Minha segunda lembrança é de minha mãe deitada no sofá da sala pequena de nossa casa (vizinha à dos meus avós) com um estranho pacote feito de folhas nas mãos. Ela vivia entretida e mergulhada neles. Eram uns caderno que não tinham folhas em branco para desenhar, porque já vinham com... coisas impressas neles. Eram letras. Dezenas delas. Centenas. Milhares! E ela ficava lá, por horas, passando páginas e devorando palavras.

Não levou muito tempo para eu perceber que a mágica que me fascinava nas histórias que minha avó contava... essa magia fantástica estava dentro daqueles pacotes que tiravam minha mãe do mundo real e a levavam por minutos seguidos ao sofá da sala – sua mente vagando por outros mundos desconhecidos, aventurescos, fantásticos!

Aqueles pacotes eram... LIVROS! E todas as histórias do mundo cabiam neles!

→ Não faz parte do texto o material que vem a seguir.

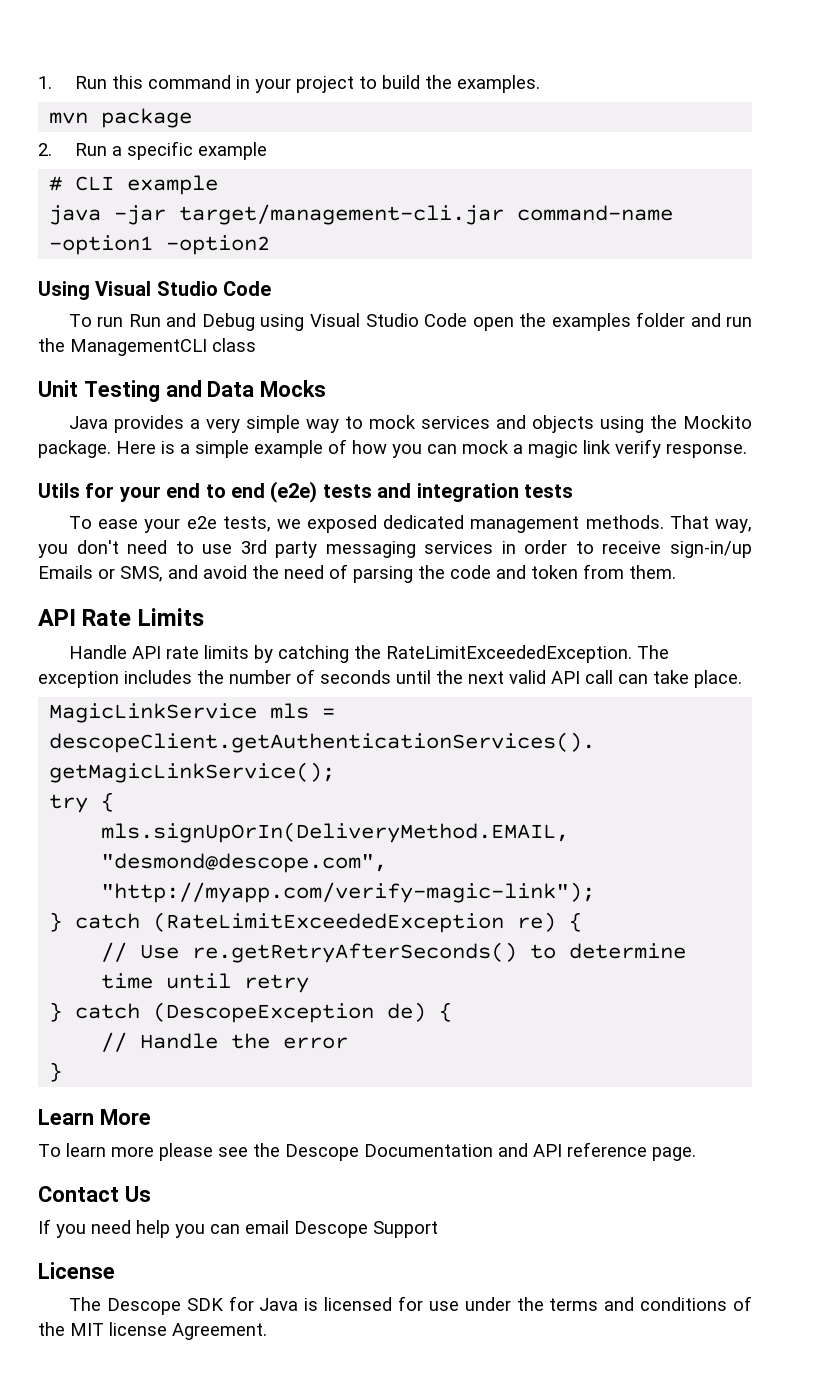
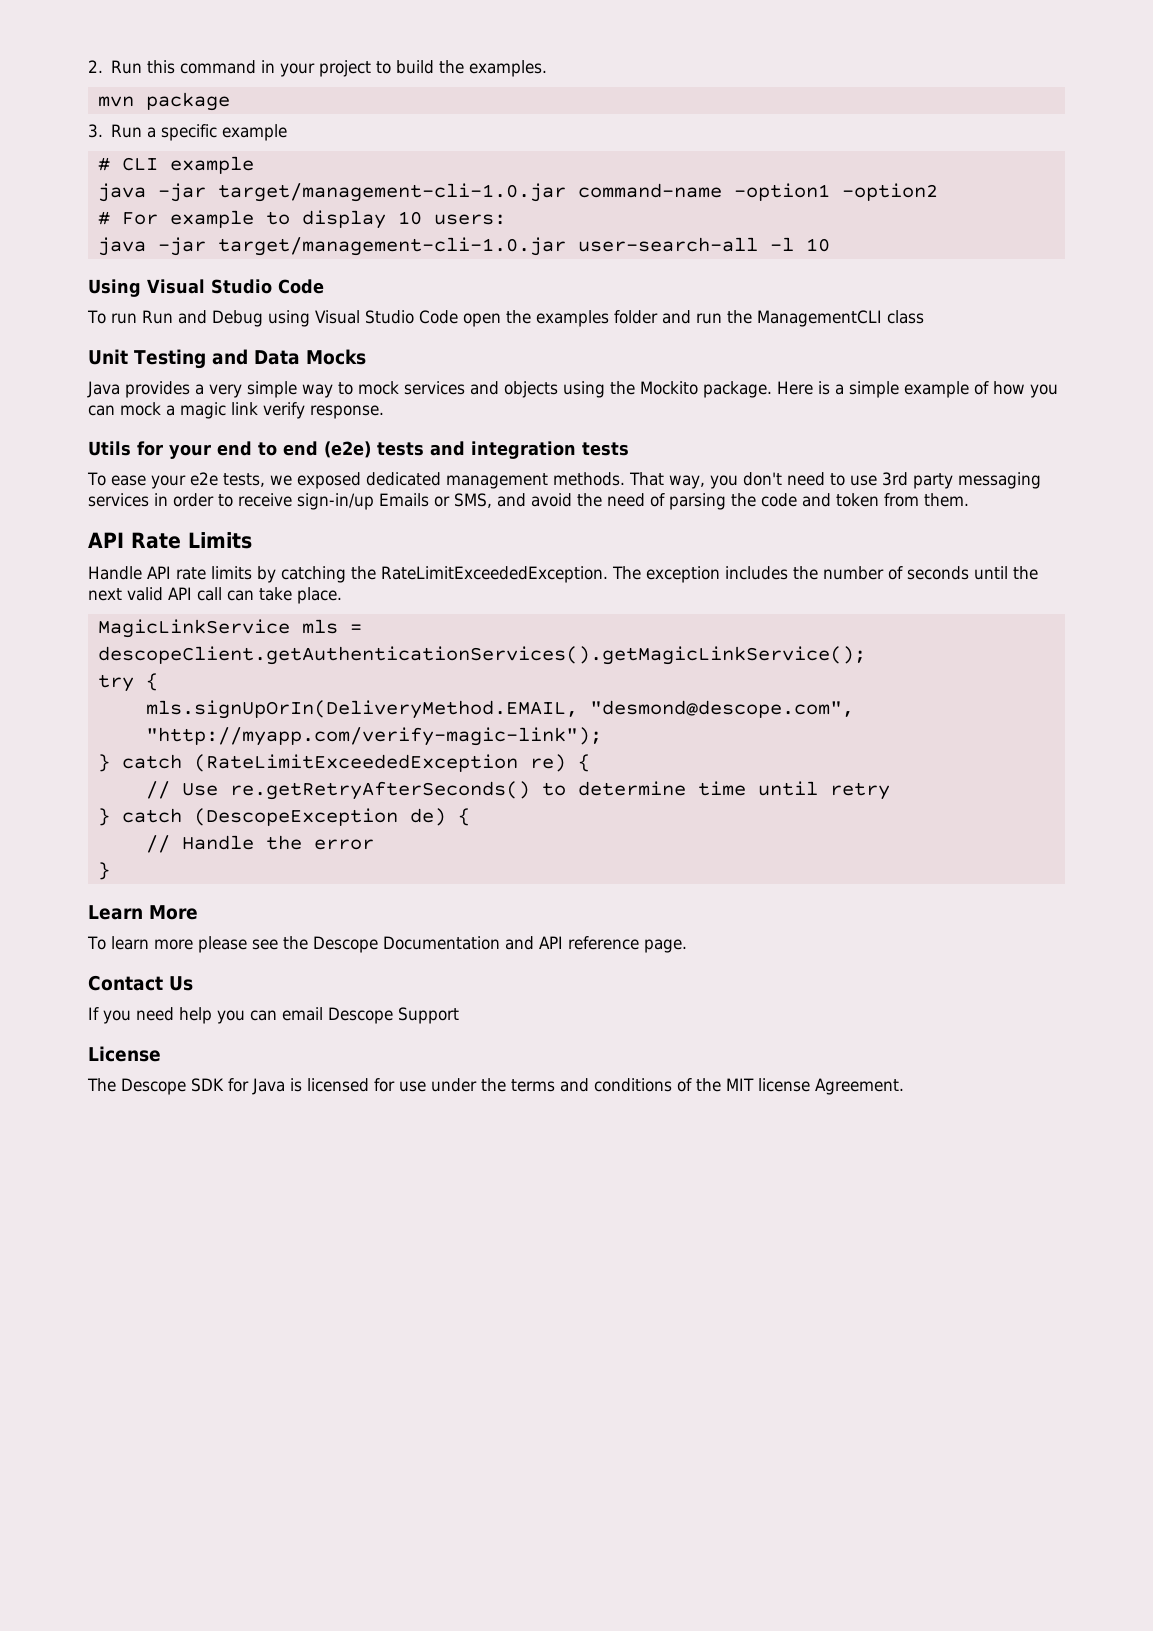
- 1. Run this command in your project to build the examples.
+ 2. Run this command in your project to build the examples.
- 2. Run a specific example
+ 3. Run a specific example
- java -jar target/management-cli.jar command-name -option1 -option2
+ java -jar target/management-cli-1.0.jar command-name -option1 -option2
+ # For example to display 10 users:
+ java -jar target/management-cli-1.0.jar user-search-all -l 10

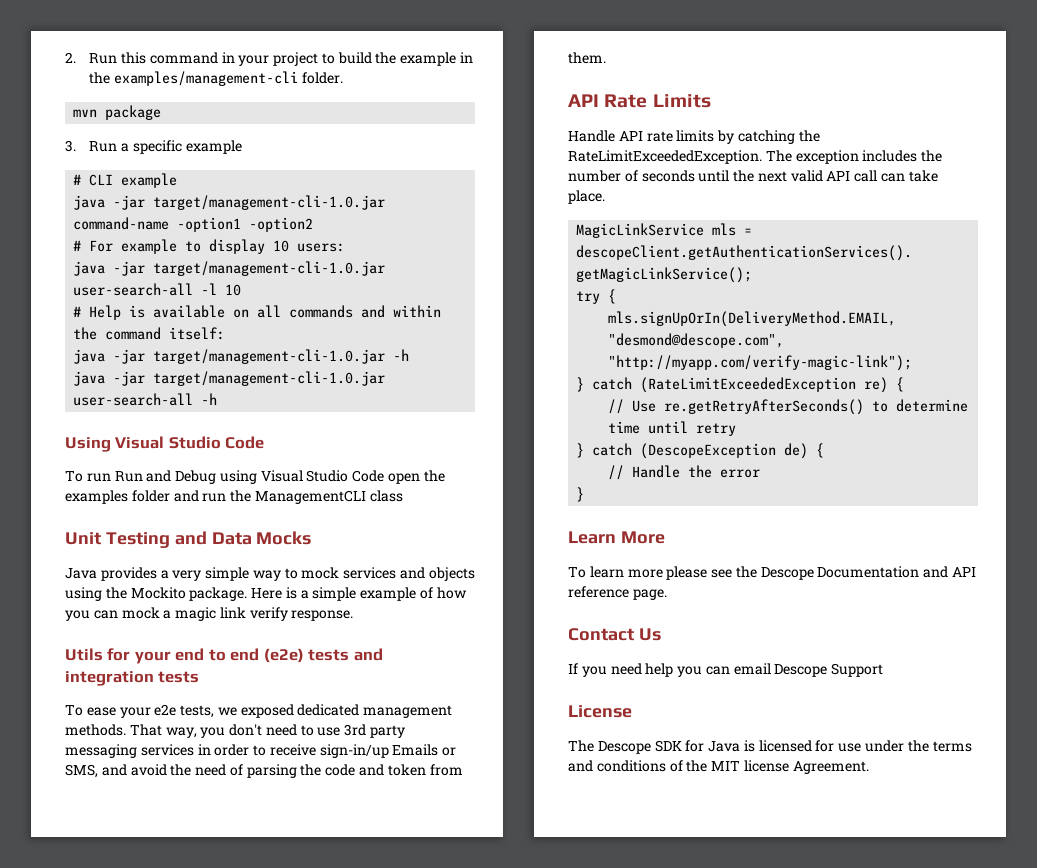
- 2. Run this command in your project to build the examples.
+ 2. Run this command in your project to build the example in the examples/management-cli folder.
+ # Help is available on all commands and within the command itself:
+ java -jar target/management-cli-1.0.jar -h
+ java -jar target/management-cli-1.0.jar user-search-all -h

Acho que aprendi a ler na segunda série, mas não me recordo de quando foi que me aventurei a... tentar vencer um livro! Eles eram quase inalcançáveis para quem ainda juntava letras e tentava acompanhar um gibi do Aranha inteiro. Mas um dia os meninos da turma receberam a incumbência de lutar naquela primeira batalha. As meninas tinham sua tarefa, mas eu jamais vou me lembrar de qual era. Quanto à nossa...

Os meninos da rua Paulo

Minha mãe comprou aquele exemplar até pequeno (visto hoje, guardado ali entre os enormes volumes da estante) de Os Meninos da Rua Paulo e eu o achei enoooorme! Tínhamos que ler nas férias. E eu achava que levaria um ano inteiro para conseguir terminar. Ledo engano.

Mergulhado nas aventuras e dramas dos garotos pobres da Hungria, inseridos num contexto histórico que fascina e apavora as crianças com a guerra, com o descaso e abandono dos adultos, caí de joelhos diante do meu primeiro grande herói juvenil, o bravo e trágico Ernesto Nemecsek. Publicado originalmente em 1907, escrito pelo jornalista Ferenc Molnár, ainda guardo na estante o velho exemplar traduzido por Paulo Rónai (pai da jornalista Cora Rónai), comprado por minha mãe e que tanto me assustou e fascinou há mais de trinta anos.

O final trágico e belo encontra eco em obras recentes que tratam de assuntos semelhantes (o sacrifício da inocência infantil diante da barbárie e da insensibilidade do mundo adulto, das guerras adultas, da miséria humana...), mas nenhum livro, jamais, conseguiu ser como Os Meninos da Rua Paulo. Não para mim: foi minha iniciação à mágica das histórias contadas por minha avó e lidas em silêncio por minha mãe. Foi quando tomei consciência de que aquela paixão era para sempre e que eu queria mais do que ser apenas o espectador dos ilusionistas no palco.

Os Meninos da Rua Paulo me fizeram um apaixonado pelo ofício!